The upper graph shows the time it takes for each device to compute matrix products for different sizes of matrices, with the CPU in orange.
The lower graph shows the GPU speedup, which is the ratio of the CPU compute time to the GPU compute time.

The CPU time grows proportional to the size of the matrix squared or cubed. That is, doubling the matrix size results in a 4X to 8X increase in compute time.
This follows the growth in the number of computations required to calculate matrix products of different sizes
The GPU time grows almost linearly with the size of the matrix for the sizes used in the experiment. That is doubling the size doubles the time. This indicates that the GPU hasn't reached capacity.
It is able to add more compute cores to complete the computation in much shorter times than a CPU.
The compute time for matrices of size less than 1000 is similar for GPU and CPU.
Sometimes the CPU performs better than GPU for these small sizes.
Transfering results from GPU to CPU and initializing GPU programs create some overhead in using a GPU.
In general, GPUs excel for large-scale problems.
The speedup increases with the matrix size. The maximum reached is around 20X. A 20X speedup can mean a compute job finishing in 1 day on CPU, or in 1 hour on GPU.
For larger problems, GPUs can offer speedups in the hundreds.
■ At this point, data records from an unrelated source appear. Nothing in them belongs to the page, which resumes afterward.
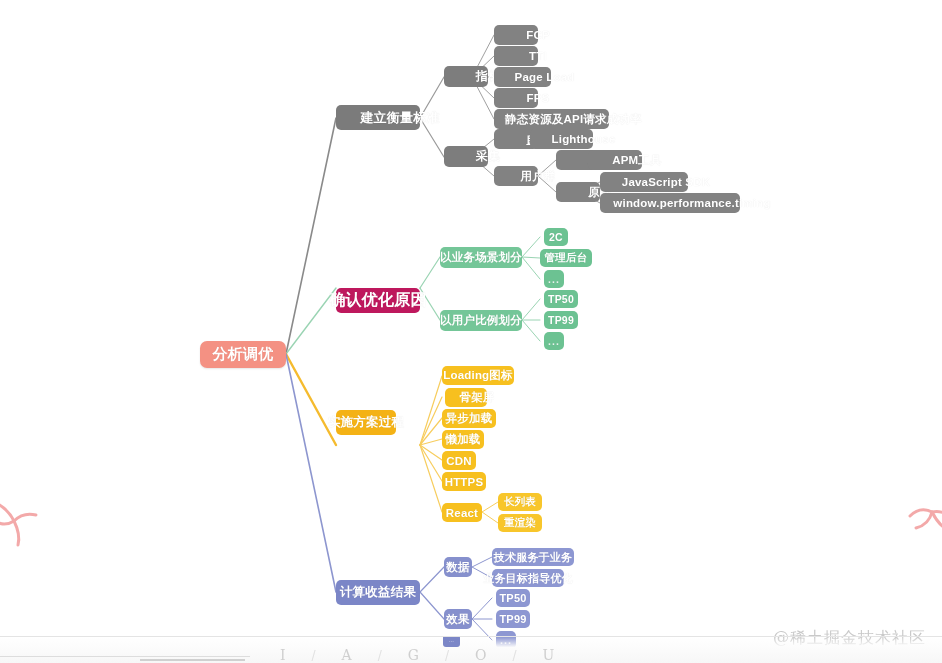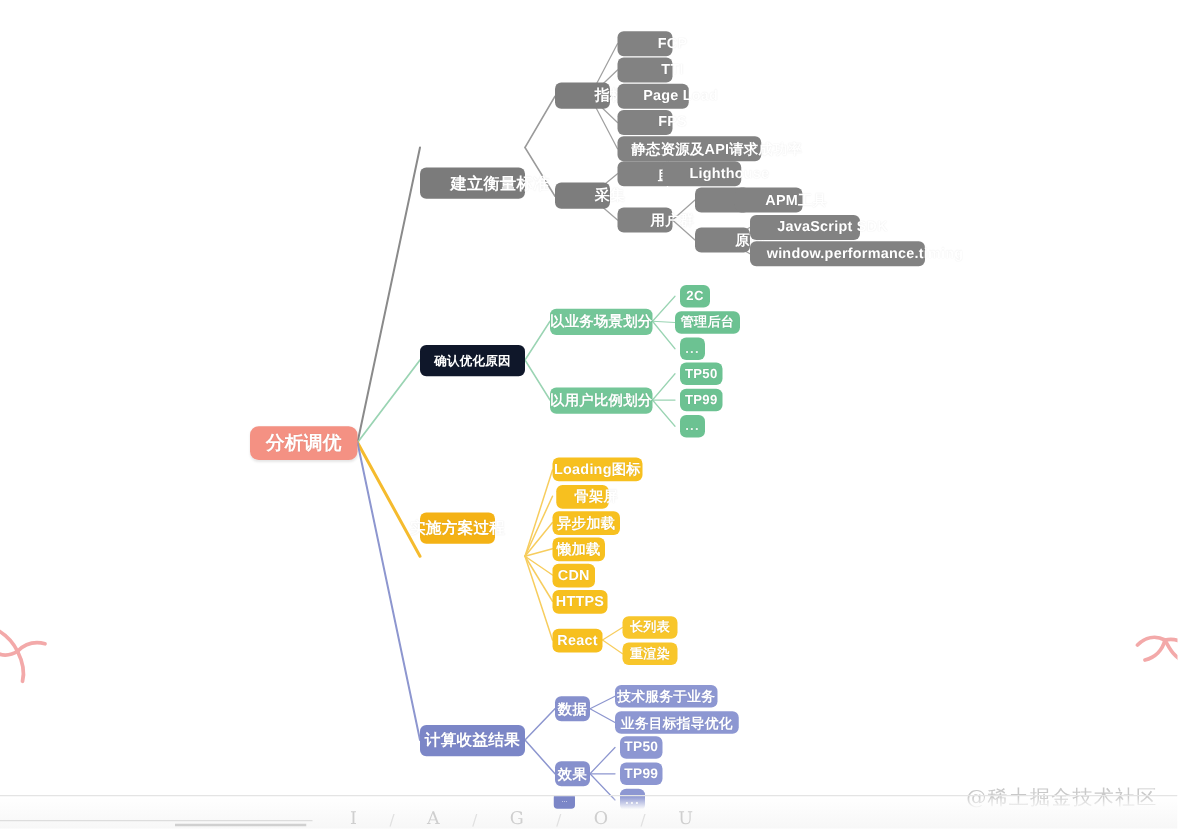"建立衡量标准" .node.gray.lv1 { margin-top: 29px -> none }
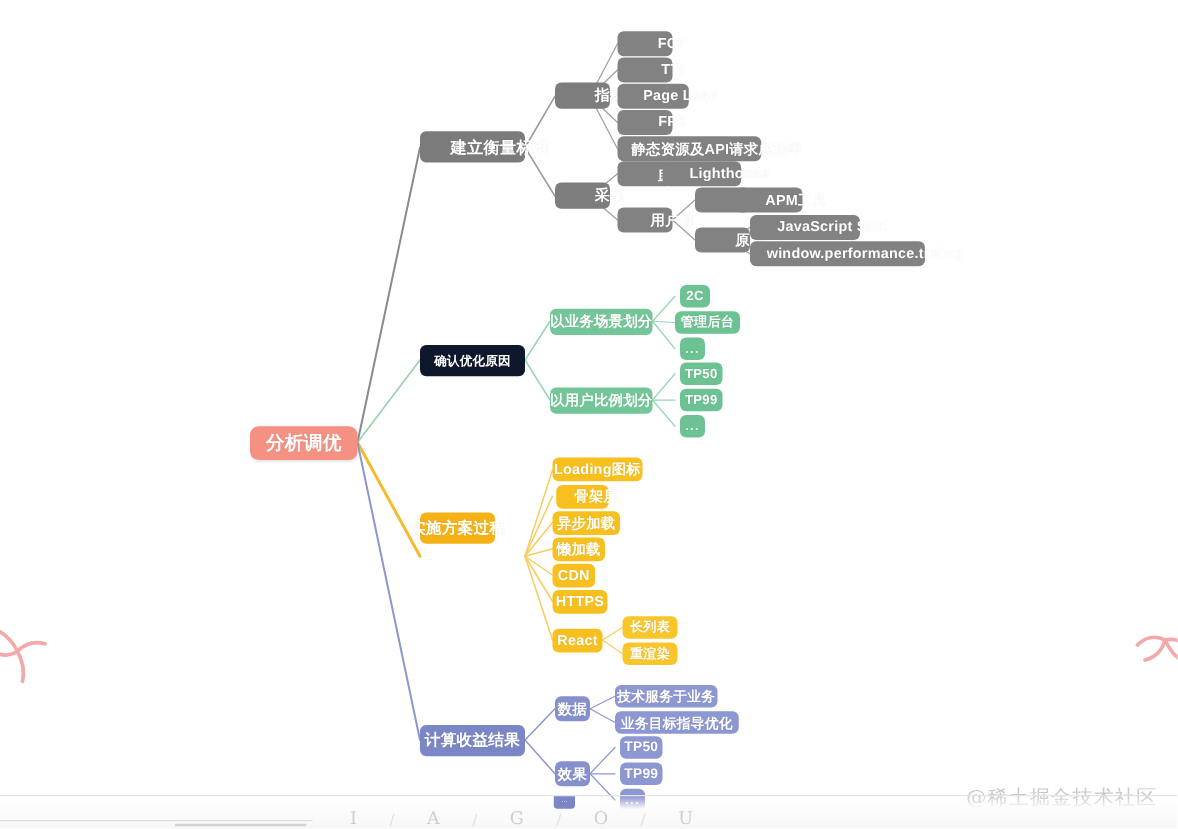"确认优化原因" .node.green.lv1 { background: #0f172a -> #be185d; font-size: 10px -> 16px; margin-top: none -> 12px }
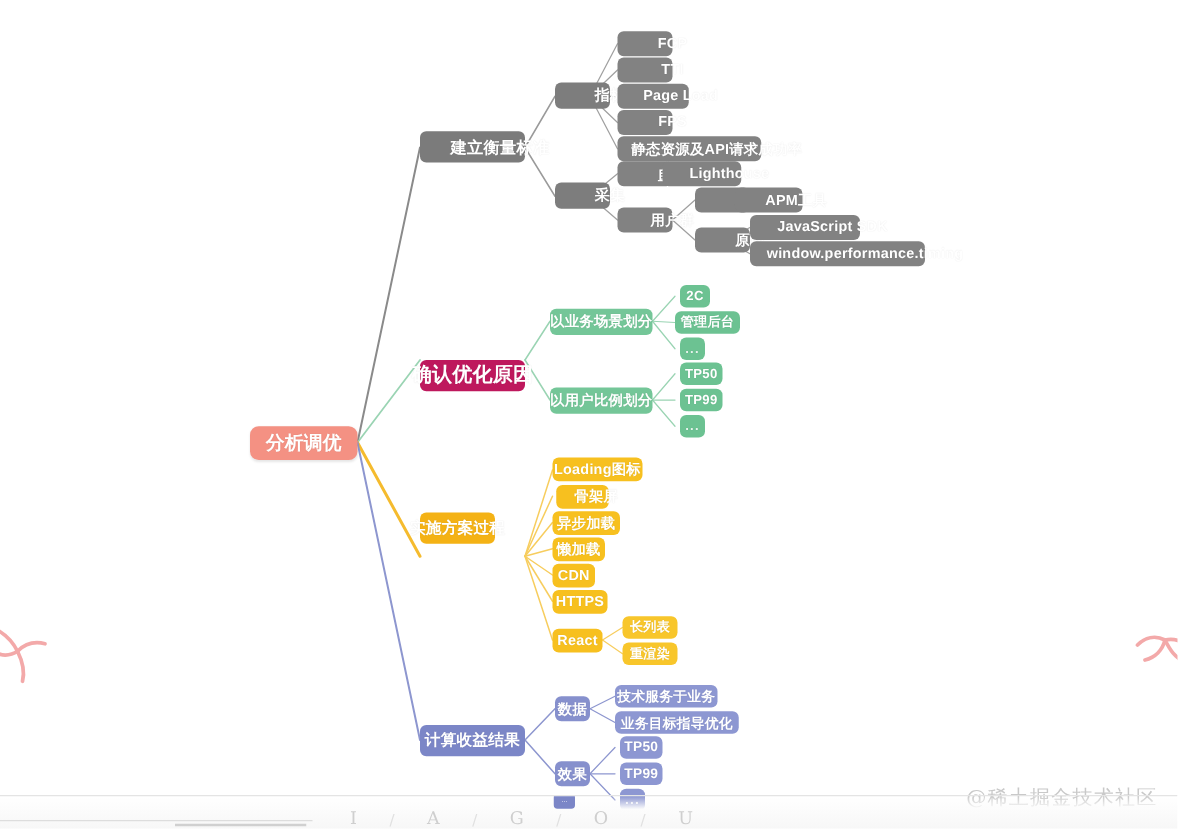"业务目标指导优化" div.node { width: 99px -> 72px }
In this post, you analyzed the results of the experiment and gained an understanding of when GPUs can offer substantial improvements and when they are overkill.
For a complete comparison, you need to consider the cost of running GPU instances to running CPU-only instances.
Usually, if you have problems large enough to be compute-bound, the price increase of using GPUs is significantly less than the speedup achieved by using GPUs.
This results in a reduced overall price.
For very large problems, you can utilize multiple GPUs in a cluster.
AWS provides a machine learning CloudFormation template to help with setting up an auto-scaled cluster of GPUs for machine learning tasks.

If you have time, try to modify the code to see what size of matrix causes the GPU to become compute-bound. Observe how high the temperature reaches while running in a compute-bound state for an extended period.
Also, see what the maximum speedup you can achieve by using the GPU is.